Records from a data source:
━━━━━━━━━━━━━━━━━━━━
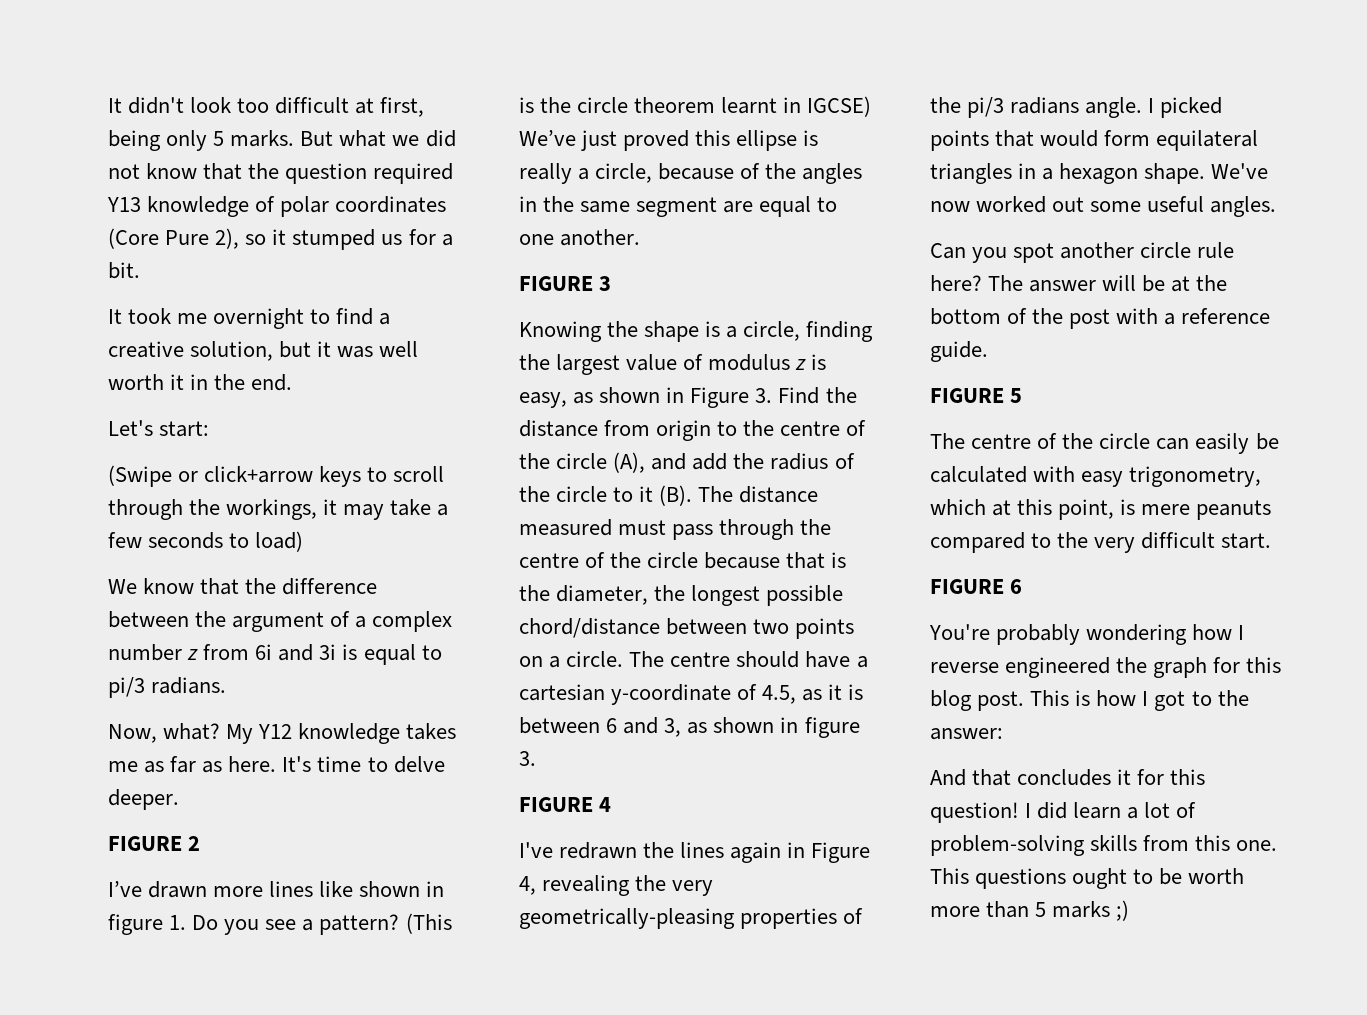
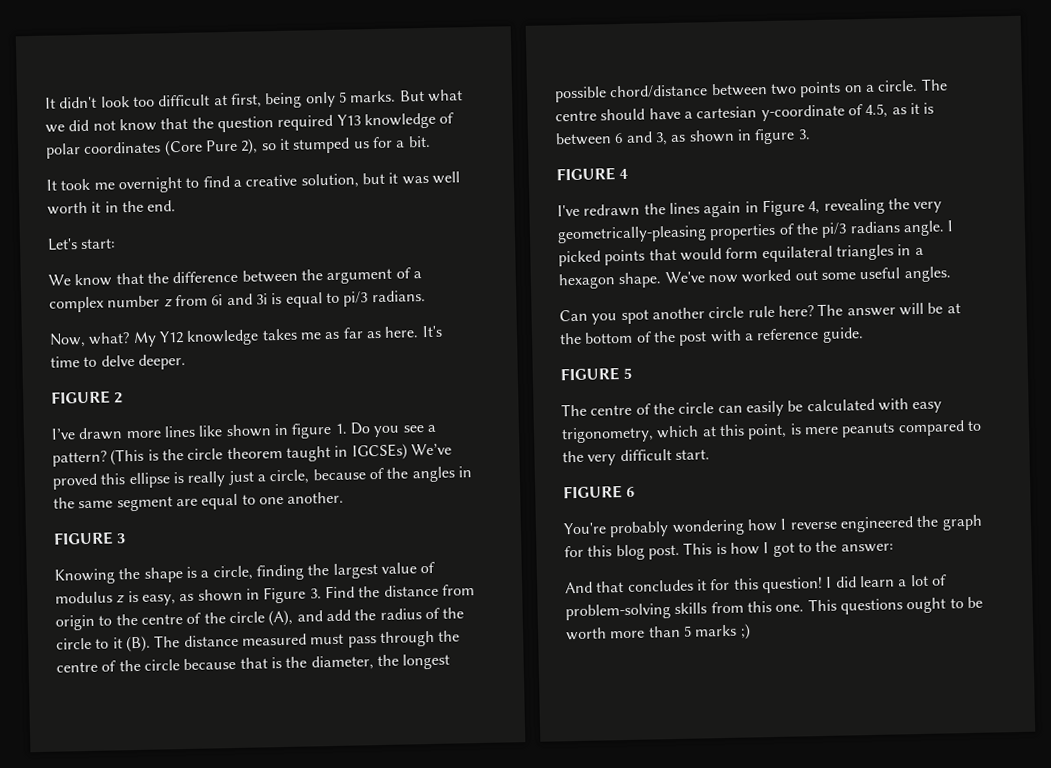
[108,465,445,487] [108,499,449,520] [108,531,304,552] // (Swipe or click+arrow keys to scroll through the workings, it may take a few seconds to load) -> (117, 244) none
[721,96,872,117] [519,130,618,151] learnt in IGCSE) We’ve just -> [285,443,452,462] taught in IGCSEs) We’ve
(572, 173) none -> [227,470,254,486] just

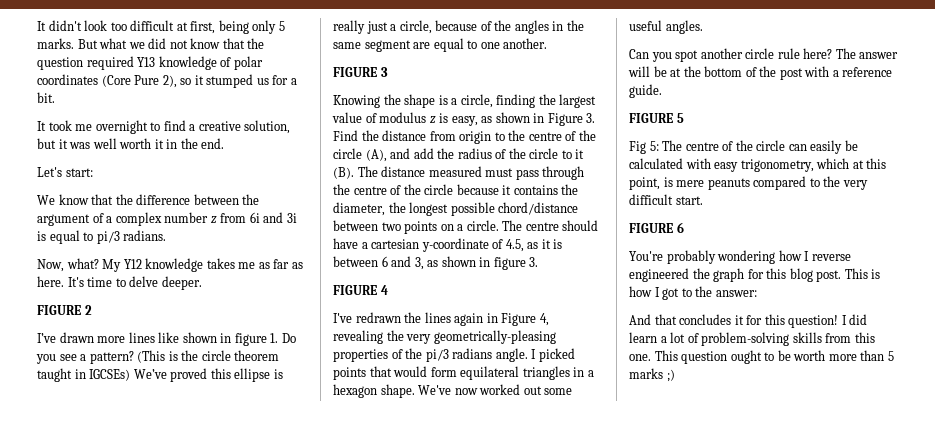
[239,657,282,669] that is -> [502,185,558,195] it contains
(633, 373) none -> [629,141,659,154] Fig 5:
[839,598,903,615] questions -> [681,351,728,364] question

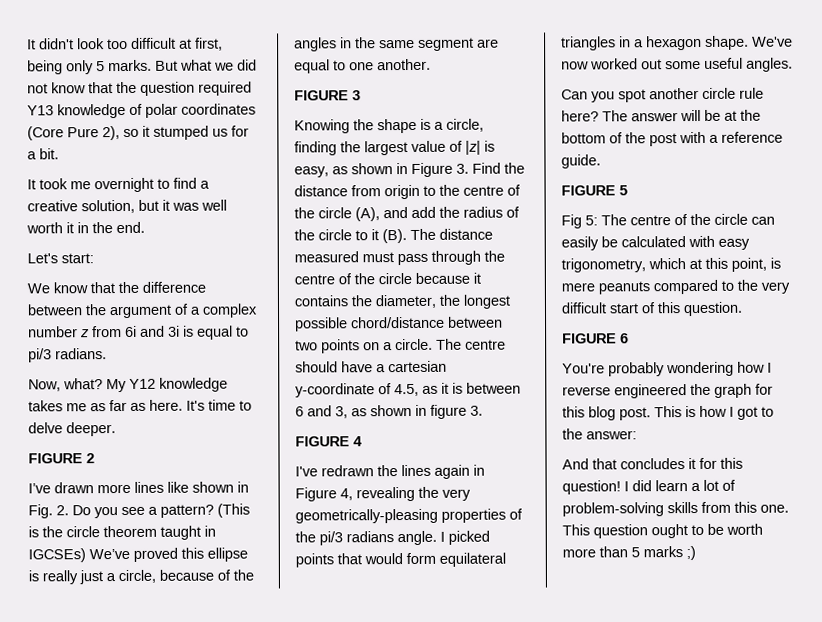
[234,333,279,346] figure 1. -> [28,504,69,519] Fig. 2.
[379,112,436,124] modulus z -> [465,140,481,155] |z|
[675,196,703,205] start. -> [609,301,743,317] start of this question.

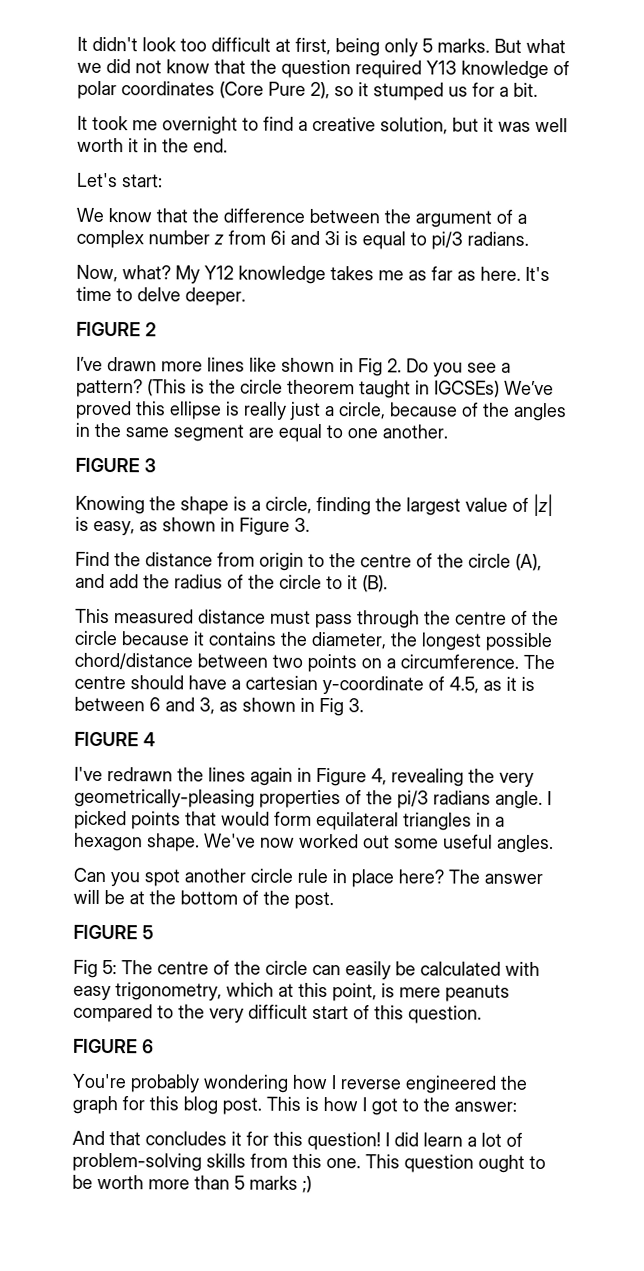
[28,504,53,519] Fig. -> [358,358,383,377] Fig
(469, 168) none -> (310, 524) //
[410,228,493,241] [294,251,359,263] The distance measured -> [75,608,266,624] // This measured distance
[395,338,433,351] circle. -> [400,654,519,669] circumference.
[430,404,467,419] figure -> [319,697,344,717] Fig
(764, 93) none -> [332,869,394,888] in place
[649,131,783,147] [561,154,601,169] post with a reference guide. -> [294,891,334,910] post.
━━━━━━━━━━━━━━━━━━━━
- **How to complete this task**
Without the pictures, extract every entry verbatim.

- **Written response**
[108,465,445,487] [108,499,449,520] [108,531,304,552] // (Swipe or click+arrow keys to scroll through the workings, it may take a few seconds to load) -> (117, 244) none
[721,96,872,117] [519,130,618,151] learnt in IGCSE) We’ve just -> [285,443,452,462] taught in IGCSEs) We’ve
(572, 173) none -> [227,470,254,486] just

[239,657,282,669] that is -> [502,185,558,195] it contains
(633, 373) none -> [629,141,659,154] Fig 5:
[839,598,903,615] questions -> [681,351,728,364] question

[234,333,279,346] figure 1. -> [28,504,69,519] Fig. 2.
[379,112,436,124] modulus z -> [465,140,481,155] |z|
[675,196,703,205] start. -> [609,301,743,317] start of this question.

[28,504,53,519] Fig. -> [358,358,383,377] Fig
(469, 168) none -> (310, 524) //
[410,228,493,241] [294,251,359,263] The distance measured -> [75,608,266,624] // This measured distance
[395,338,433,351] circle. -> [400,654,519,669] circumference.
[430,404,467,419] figure -> [319,697,344,717] Fig
(764, 93) none -> [332,869,394,888] in place
[649,131,783,147] [561,154,601,169] post with a reference guide. -> [294,891,334,910] post.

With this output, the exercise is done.